FDA ethics committee weighs giving experimental drug to healthy children

? Is it ethical in the name of science to give a healthy child as young as 9 a controlled substance? That’s the dilemma facing the Food and Drug Administration’s Pediatric Ethics subcommittee at its first-ever meeting Sept. 10.

The research, proposed by the National Institute of Mental Health, includes healthy children among 9- to 18-year-olds who would receive a single dose of dextroamphetamine.

The hoped-for payoff for research: A better understanding of how healthy brains work differently from those of children diagnosed with attention deficit hyperactivity disorder.

The payoff for families: $570.

Characterized by inattentiveness, overactivity and impulsiveness, ADHD affects up to 5 percent of schoolchildren. The disorder continues in roughly 60 percent of those youths as they age, although experts say the disorder is underdiagnosed in adults.

Dextroamphetamine, the active ingredient in such drugs as Dexedrine and Adderall, is prescribed commonly to increase attention span and calm restlessness. Doses vary with children’s needs, with daily doses as little as 5 mg. or as much as 30 mg.

Judith L. Rapoport, chief of child psychology at NIMH, within the National Institutes of Health, conducted a similar trial 20 years ago. The same stimulant was given to children at a higher dose. Researchers looked only at how the stimulant changed children’s behavior as they performed tasks. The stimulant improved attention span in the children, regardless of whether they had ADHD.

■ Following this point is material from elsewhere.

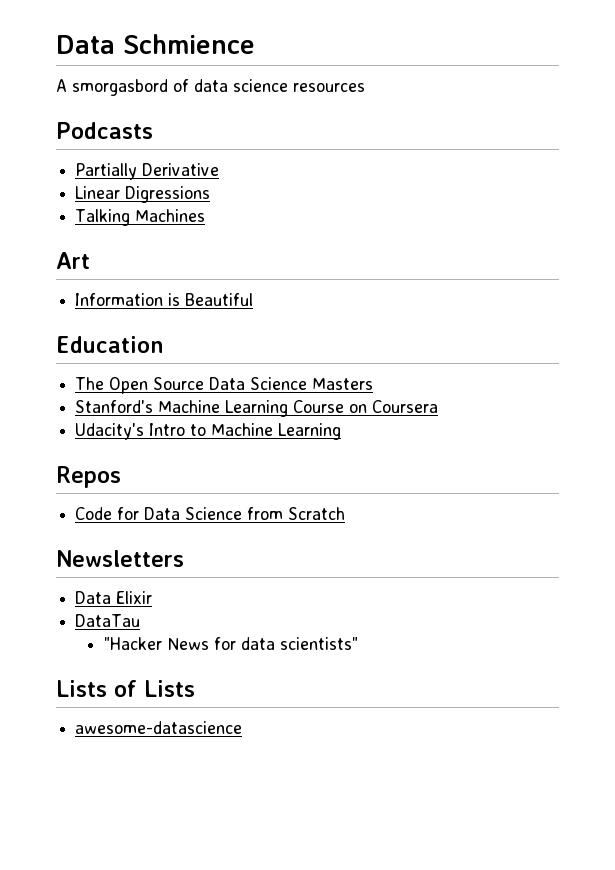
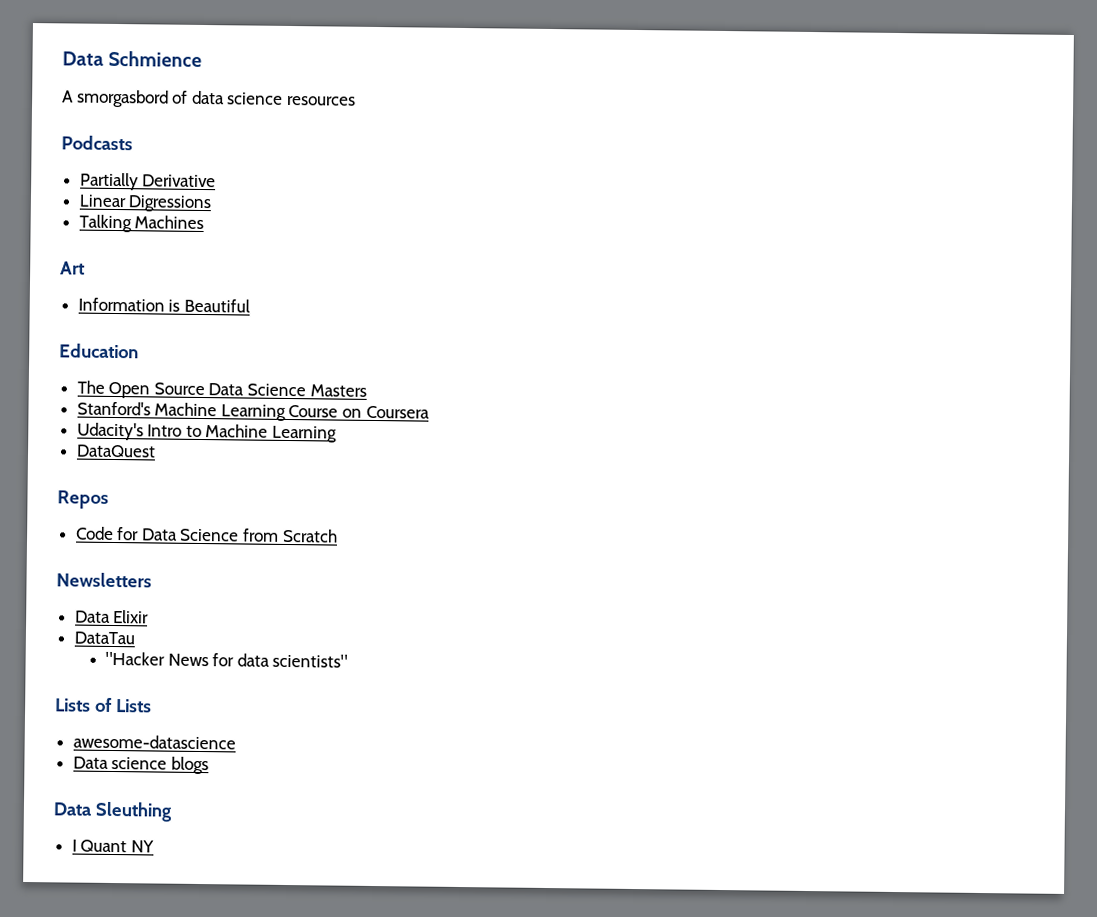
+ DataQuest
+ Data science blogs
+ Data Sleuthing
+ I Quant NY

The new trial would add magnetic resonance images to map potential differences in brain activation patterns.

While Rapoport’s trial is little different from the earlier one, review boards that balance risk vs. scientific gain have changed dramatically in 20 years.

Indeed, an NIH review panel met twice and was unable to reach a consensus whether risk to healthy volunteers would be too high in the new study. They kicked the sensitive matter to the FDA’s new pediatrics ethics subcommittee.